La surprise du Wagon 17
Une autre aventure peu commune de Johny Coconut

Je ne prends pas souvent le train.
Mais ce jour-là, j’avais envie de silence en mouvement, d’un long couloir de paysage filant derrière la vitre, avec un carnet entre les genoux et un stylo prêt à noter des pensées que je n’écrirais jamais.
Je m’étais installé dans le wagon 17. Deuxième classe, mais le soleil entrait comme chez lui par la fenêtre. En face de moi, un vieil homme dormait la bouche ouverte. Plus loin, une ado mâchait du chewing-gum en regardant son téléphone. Rien d’exotique. Rien d’excitant. Et c’était très bien comme ça.
Mais parfois, les aventures choisissent leur moment.
Et ce moment-là commença par une envie banale :
aller aux toilettes.
Je me suis levé.
J’ai longé le couloir. Un léger tangage dans le ventre à chaque raccord de rails.
Arrivé devant la porte des toilettes, je pousse doucement.
Et là.
Deux femmes.
Non, pas simplement deux passagères distraites.
Deux corps enlacés. Deux respirations haletantes. Deux mains curieuses.
L’une assise sur le rebord, l’autre penchée sur elle, leurs jupes froissées, leurs regards absents au monde.
J’ai reculé aussitôt.
— Pardon, je ne voulais pas…
Mais l’une d’elles, celle au chemisier entrouvert et aux boucles brunes, m’a agrippé par le poignet. Un geste vif, précis. Et sans un mot, elle m’a tiré à l’intérieur.
La porte s’est refermée dans un souffle.
L’espace était minuscule.
Mais dans la pénombre bleutée, tout devenait immense.
— Tu nous as vus, dit-elle.
— Tu es là, maintenant, dit l’autre.
Et sans autre justification, je me suis laissé emporter.
Il y a dans certains instants une sorte d'évidence animale, une clarté érotique qui dissout toute hésitation. Elles m'ont touché avec une lenteur étudiée, presque cérémoniale. L'une se colla contre mon dos, m’enlaçant, pendant que l'autre ouvrait lentement ma chemise, effleurant ma peau comme un parchemin précieux.

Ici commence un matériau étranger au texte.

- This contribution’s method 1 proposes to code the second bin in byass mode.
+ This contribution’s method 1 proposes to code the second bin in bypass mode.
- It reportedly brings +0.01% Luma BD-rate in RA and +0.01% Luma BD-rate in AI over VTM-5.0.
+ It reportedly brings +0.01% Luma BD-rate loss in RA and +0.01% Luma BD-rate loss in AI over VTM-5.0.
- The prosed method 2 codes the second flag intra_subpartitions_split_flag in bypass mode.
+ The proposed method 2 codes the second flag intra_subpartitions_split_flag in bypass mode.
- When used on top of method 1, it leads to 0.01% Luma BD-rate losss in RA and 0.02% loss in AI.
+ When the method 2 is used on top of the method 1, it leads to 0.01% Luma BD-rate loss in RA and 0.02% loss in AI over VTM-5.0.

Elles n’étaient pas pressées.
Elles savaient.
Le désir n’a pas besoin d’espace. Seulement d’accord tacite.
Leurs mouvements étaient étrangement fluides, presque chorégraphiés.

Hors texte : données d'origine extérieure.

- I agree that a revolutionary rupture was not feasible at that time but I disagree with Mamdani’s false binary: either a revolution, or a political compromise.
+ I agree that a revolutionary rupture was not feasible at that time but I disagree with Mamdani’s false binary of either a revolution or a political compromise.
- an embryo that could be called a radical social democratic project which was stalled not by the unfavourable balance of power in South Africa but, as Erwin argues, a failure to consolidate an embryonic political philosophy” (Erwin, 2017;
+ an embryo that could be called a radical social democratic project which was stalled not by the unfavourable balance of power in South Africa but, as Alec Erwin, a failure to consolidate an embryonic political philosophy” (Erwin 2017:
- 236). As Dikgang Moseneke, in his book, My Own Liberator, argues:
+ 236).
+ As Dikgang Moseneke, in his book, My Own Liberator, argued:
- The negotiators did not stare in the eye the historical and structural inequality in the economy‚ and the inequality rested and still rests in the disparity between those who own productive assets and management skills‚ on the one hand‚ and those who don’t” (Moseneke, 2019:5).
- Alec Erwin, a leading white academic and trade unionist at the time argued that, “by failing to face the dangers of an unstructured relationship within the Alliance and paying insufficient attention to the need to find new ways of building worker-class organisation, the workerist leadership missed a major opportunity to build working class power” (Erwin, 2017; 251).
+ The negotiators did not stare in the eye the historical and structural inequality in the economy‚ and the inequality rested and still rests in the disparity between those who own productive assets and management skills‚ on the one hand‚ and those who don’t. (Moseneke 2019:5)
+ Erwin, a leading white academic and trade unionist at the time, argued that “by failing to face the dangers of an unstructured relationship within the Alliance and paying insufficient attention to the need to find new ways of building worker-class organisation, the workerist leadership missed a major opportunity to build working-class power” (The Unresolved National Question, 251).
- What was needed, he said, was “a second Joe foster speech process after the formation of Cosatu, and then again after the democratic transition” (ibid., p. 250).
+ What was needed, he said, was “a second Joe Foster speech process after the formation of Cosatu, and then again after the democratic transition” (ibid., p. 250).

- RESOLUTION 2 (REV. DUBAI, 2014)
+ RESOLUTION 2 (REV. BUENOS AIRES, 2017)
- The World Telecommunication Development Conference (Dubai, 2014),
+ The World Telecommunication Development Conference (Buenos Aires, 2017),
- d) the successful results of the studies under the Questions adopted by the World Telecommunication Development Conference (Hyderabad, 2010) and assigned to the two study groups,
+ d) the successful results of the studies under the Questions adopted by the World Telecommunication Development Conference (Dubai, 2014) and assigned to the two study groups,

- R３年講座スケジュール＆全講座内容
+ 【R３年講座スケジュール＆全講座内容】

On aurait dit une forme de yoga sensuel, un enchaînement de poses improvisées, mais parfaitement harmonisées. Une jambe sur la cuvette fermée, un bras contre la paroi, des torsions, des respirations synchronisées.
L’une d’elles, je crois, murmura :
— Ressens, ne pense pas.
Et j’ai obéi.
Mes mains suivaient, mes hanches répondaient, mes lèvres butinaient au hasard. L’humidité montait, pas seulement sur les peaux, mais dans l’air confiné de cette cabine transformée en autel.

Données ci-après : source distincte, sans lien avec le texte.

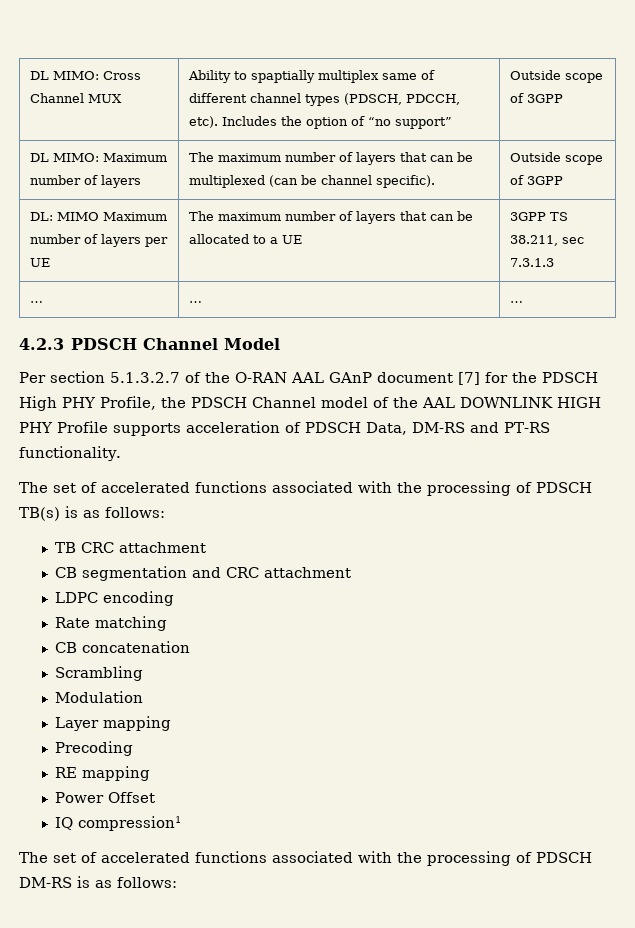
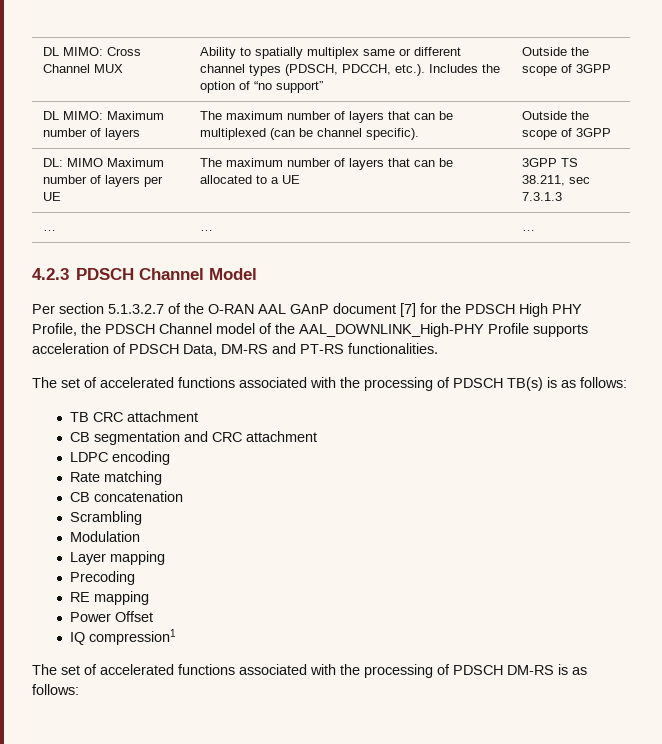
- DL MIMO: Cross Channel MUX | Ability to spaptially multiplex same of different channel types (PDSCH, PDCCH, etc). Includes the option of “no support” | Outside scope of 3GPP
+ DL MIMO: Cross Channel MUX | Ability to spatially multiplex same or different channel types (PDSCH, PDCCH, etc.). Includes the option of “no support” | Outside the scope of 3GPP
- DL MIMO: Maximum number of layers | The maximum number of layers that can be multiplexed (can be channel specific). | Outside scope of 3GPP
+ DL MIMO: Maximum number of layers | The maximum number of layers that can be multiplexed (can be channel specific). | Outside the scope of 3GPP
- Per section 5.1.3.2.7 of the O-RAN AAL GAnP document [7] for the PDSCH High PHY Profile, the PDSCH Channel model of the AAL DOWNLINK HIGH PHY Profile supports acceleration of PDSCH Data, DM-RS and PT-RS functionality.
+ Per section 5.1.3.2.7 of the O-RAN AAL GAnP document [7] for the PDSCH High PHY Profile, the PDSCH Channel model of the AAL_DOWNLINK_High-PHY Profile supports acceleration of PDSCH Data, DM-RS and PT-RS functionalities.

Il y avait du rouge à lèvres partout.
Sur mes joues, sur mon cou, entre mes doigts.
Elles riaient, elles soufflaient, elles me guidaient.
Dehors, les voix commençaient à s’impatienter.
— Ohé !
— Il y a quelqu’un là-dedans ?
— Bordel, y a un type qui vit ici ou quoi ?
Nous avons ri tous les trois, comme des enfants pris sur le fait.
Et puis, dans un dernier soupir collectif, nous avons repris nos places.
Elles m’ont recoiffé en vitesse. M’ont donné un baiser chacune, un peu trop appuyé, volontairement visible.
Je suis sorti le premier.
Rouge à lèvres sur le front, le cou, la chemise.
Sourire béat, cravate défaitiste.
Une dame m’a regardé, interloquée.
Un ado a éclaté de rire.
Je n’ai rien dit.
Je suis retourné à ma place.
Le vieil homme dormait encore. Le paysage n’avait pas changé.
Mais moi, j’étais un peu plus vivant qu’à l’aller.